**What to work on**
Where does the word "optional" show up in the records? Copy every line that has it.

**Records supplied**
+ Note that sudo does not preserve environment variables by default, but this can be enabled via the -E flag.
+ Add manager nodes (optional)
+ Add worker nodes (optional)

==

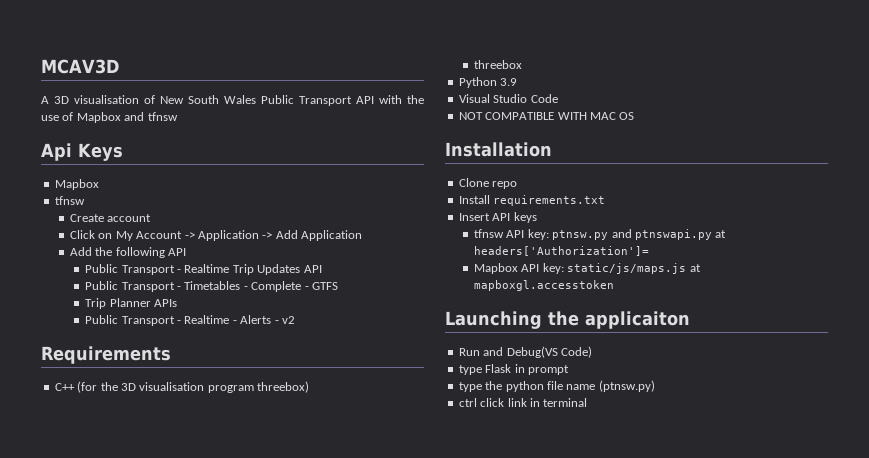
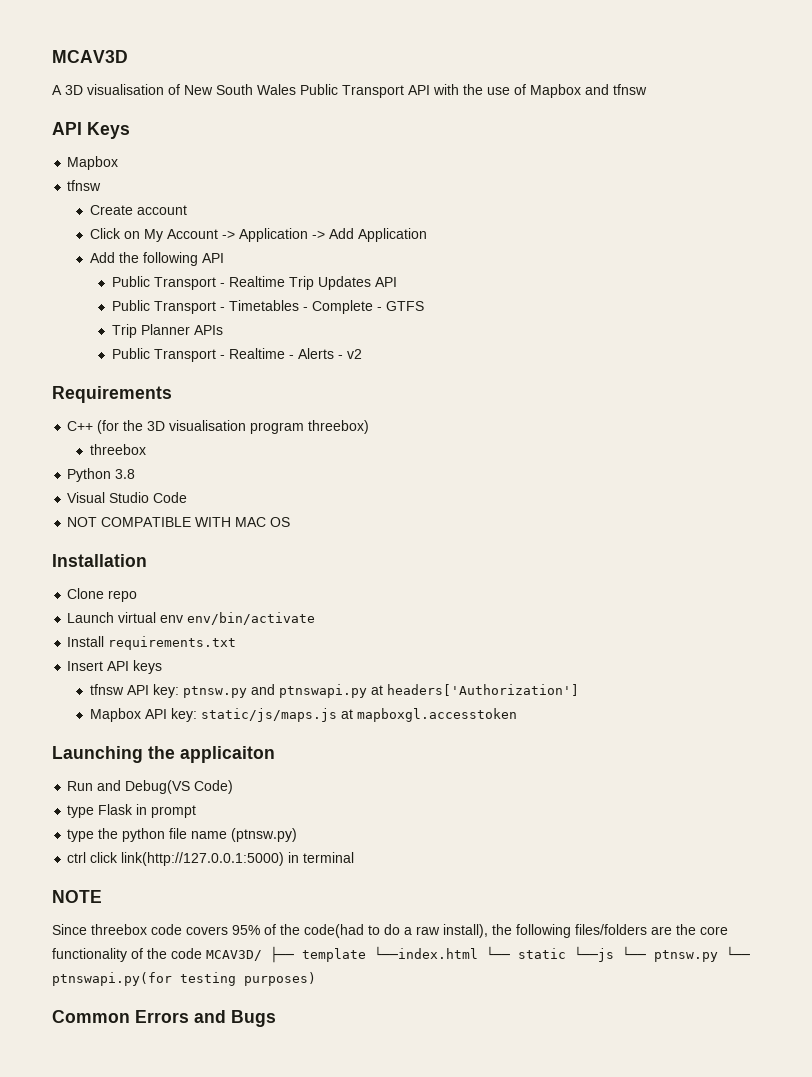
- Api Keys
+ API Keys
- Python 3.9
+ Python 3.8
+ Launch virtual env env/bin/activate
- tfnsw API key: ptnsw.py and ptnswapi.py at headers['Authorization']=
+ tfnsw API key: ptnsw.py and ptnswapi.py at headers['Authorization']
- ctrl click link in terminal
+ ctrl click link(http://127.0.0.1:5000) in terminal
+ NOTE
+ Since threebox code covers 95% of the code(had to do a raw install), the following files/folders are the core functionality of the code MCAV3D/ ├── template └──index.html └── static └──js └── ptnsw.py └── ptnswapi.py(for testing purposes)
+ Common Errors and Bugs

**Task answer**
+ Add manager nodes (optional)
+ Add worker nodes (optional)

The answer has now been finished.